> **What you are asked to do**: Below are records to reproduce in full; copy them exactly but keep the pictures out.

> **Source data**:
=======
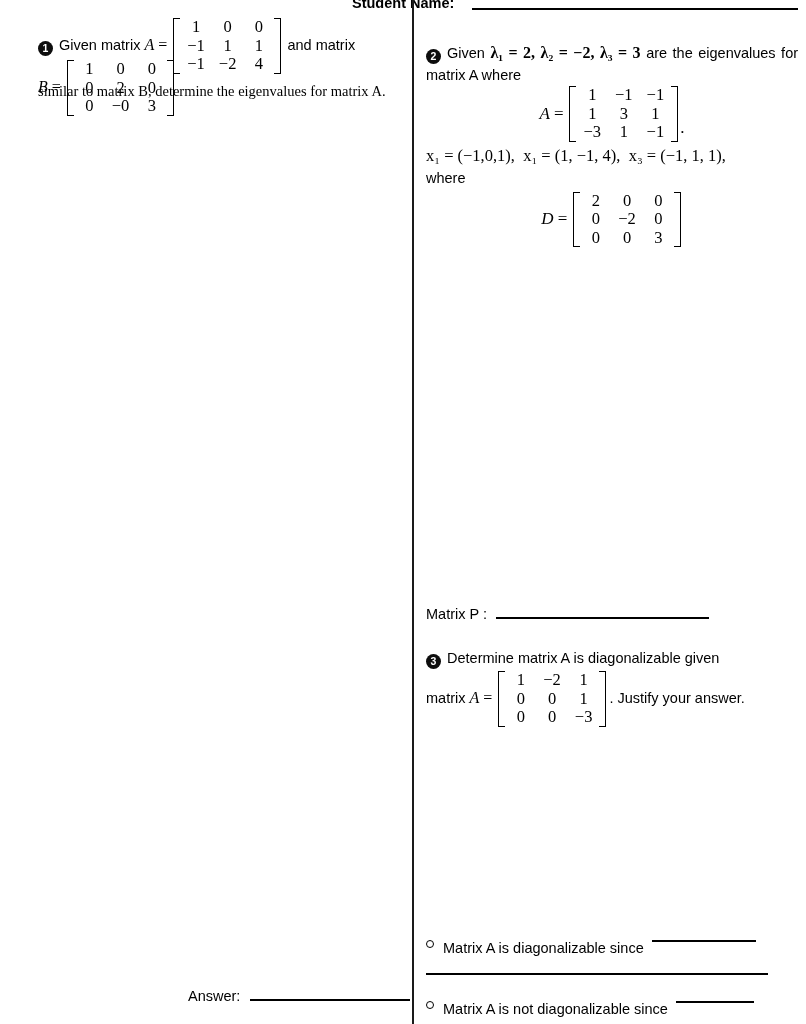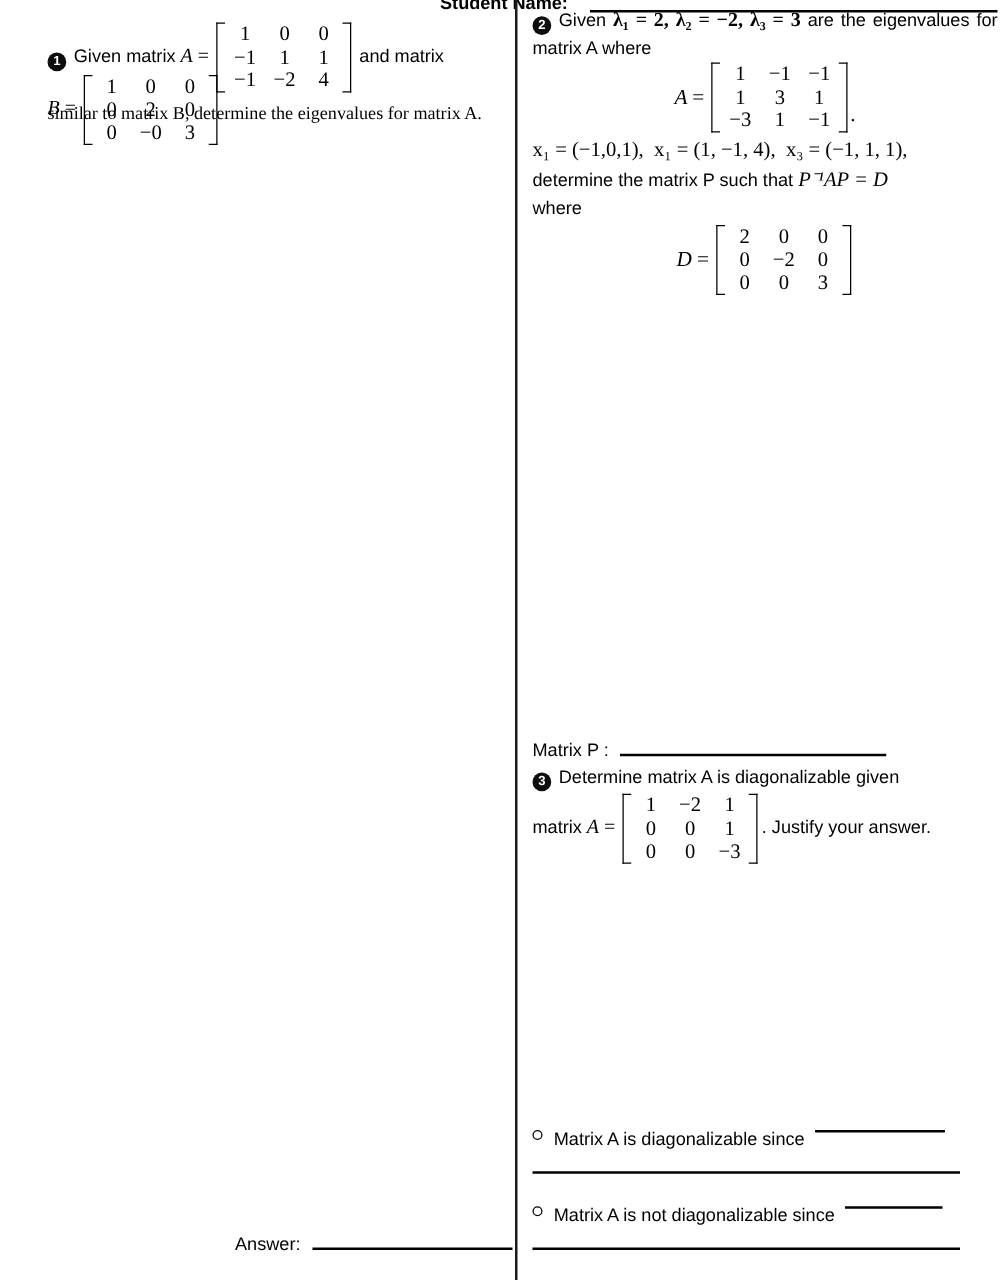--- a/index.html
+++ b/index.html
@@ -74,6 +74,7 @@
     left: 416px;
     width: 390px;
     height: 988px;
+    margin-top: 36px;
   }
 
   

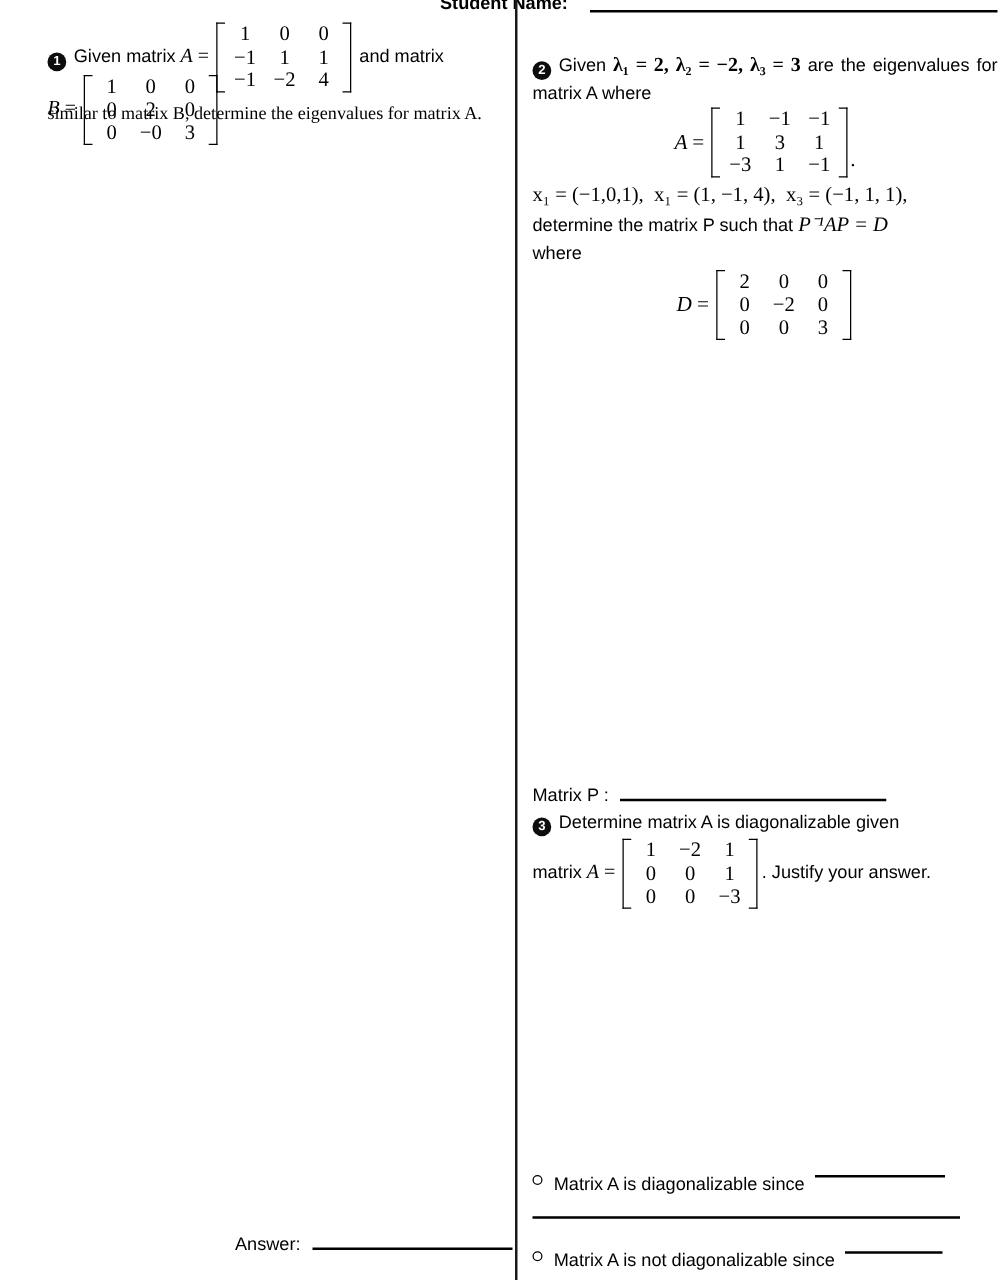--- a/index.html
+++ b/index.html
@@ -355,10 +355,6 @@
         <span class="nowrap">x₃ = (−1, 1, 1),</span>
       </div>
 
-      <div class="justified" style="margin-top:1px;">
-        <span>determine the matrix P such that</span>
-        <span class="nowrap" style="font-family:'Liberation Serif',serif; font-style:italic; font-size:16.5px;">P⁻¹AP = D</span>
-      </div>
 
       <div style="margin-top:1px;">where</div>
 

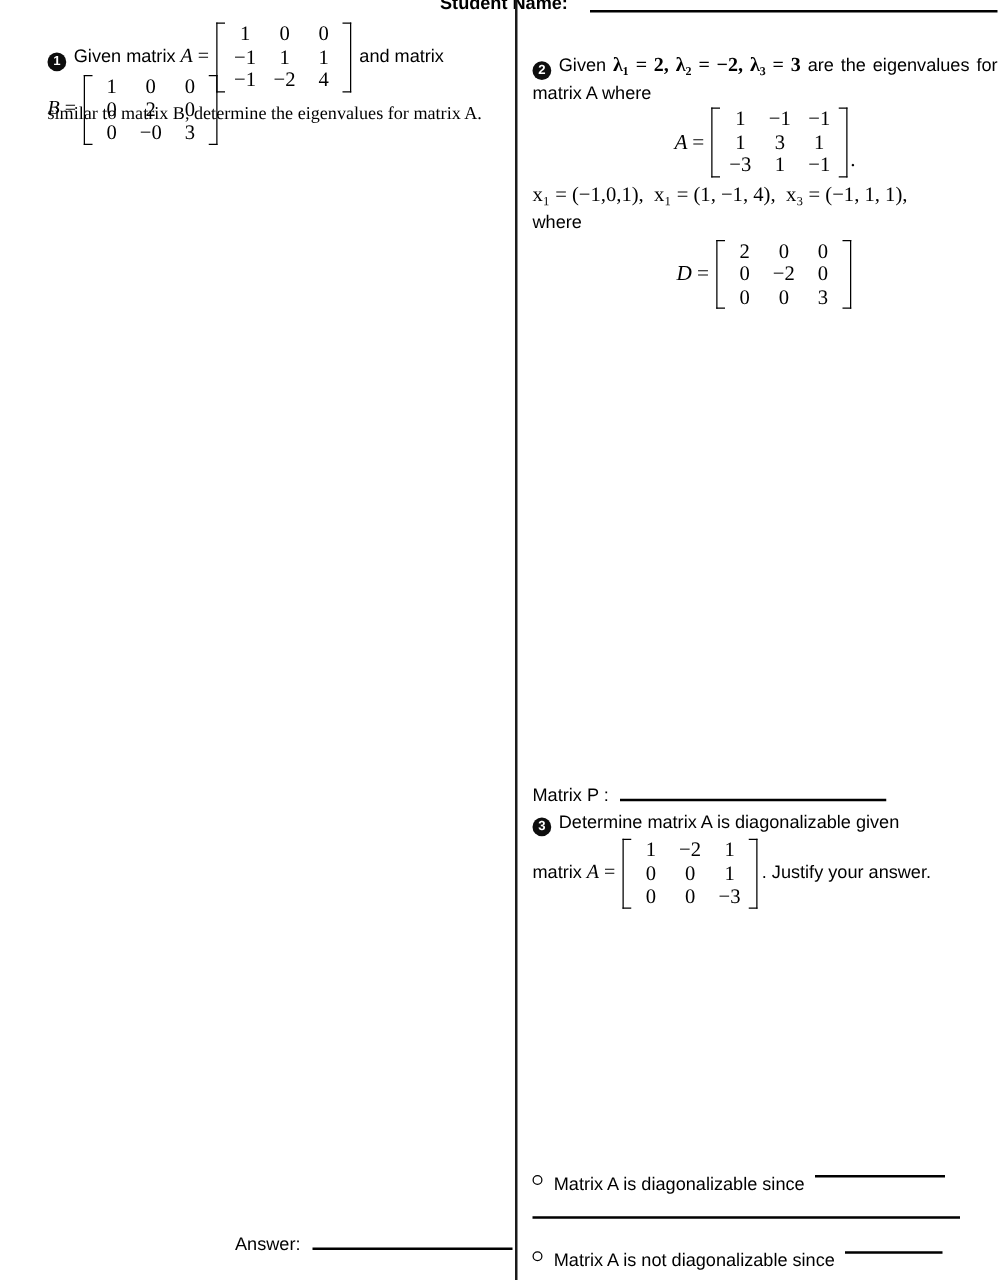--- a/index.html
+++ b/index.html
@@ -386,7 +386,7 @@
       </div>
     </div>
 
-    <div class="fill-row" style="left:10px; top:593px;">
+    <div class="fill-row" style="left:10px; top:570px;">
       <span class="fill-label">Matrix P :</span>
       <span class="rule" style="width:213px; margin-left:9px;"></span>
     </div>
=======
> **Reply**:
--- a/index.html
+++ b/index.html
@@ -74,6 +74,7 @@
     left: 416px;
     width: 390px;
     height: 988px;
+    margin-top: 36px;
   }
 
   

--- a/index.html
+++ b/index.html
@@ -355,10 +355,6 @@
         <span class="nowrap">x₃ = (−1, 1, 1),</span>
       </div>
 
-      <div class="justified" style="margin-top:1px;">
-        <span>determine the matrix P such that</span>
-        <span class="nowrap" style="font-family:'Liberation Serif',serif; font-style:italic; font-size:16.5px;">P⁻¹AP = D</span>
-      </div>
 
       <div style="margin-top:1px;">where</div>
 

--- a/index.html
+++ b/index.html
@@ -386,7 +386,7 @@
       </div>
     </div>
 
-    <div class="fill-row" style="left:10px; top:593px;">
+    <div class="fill-row" style="left:10px; top:570px;">
       <span class="fill-label">Matrix P :</span>
       <span class="rule" style="width:213px; margin-left:9px;"></span>
     </div>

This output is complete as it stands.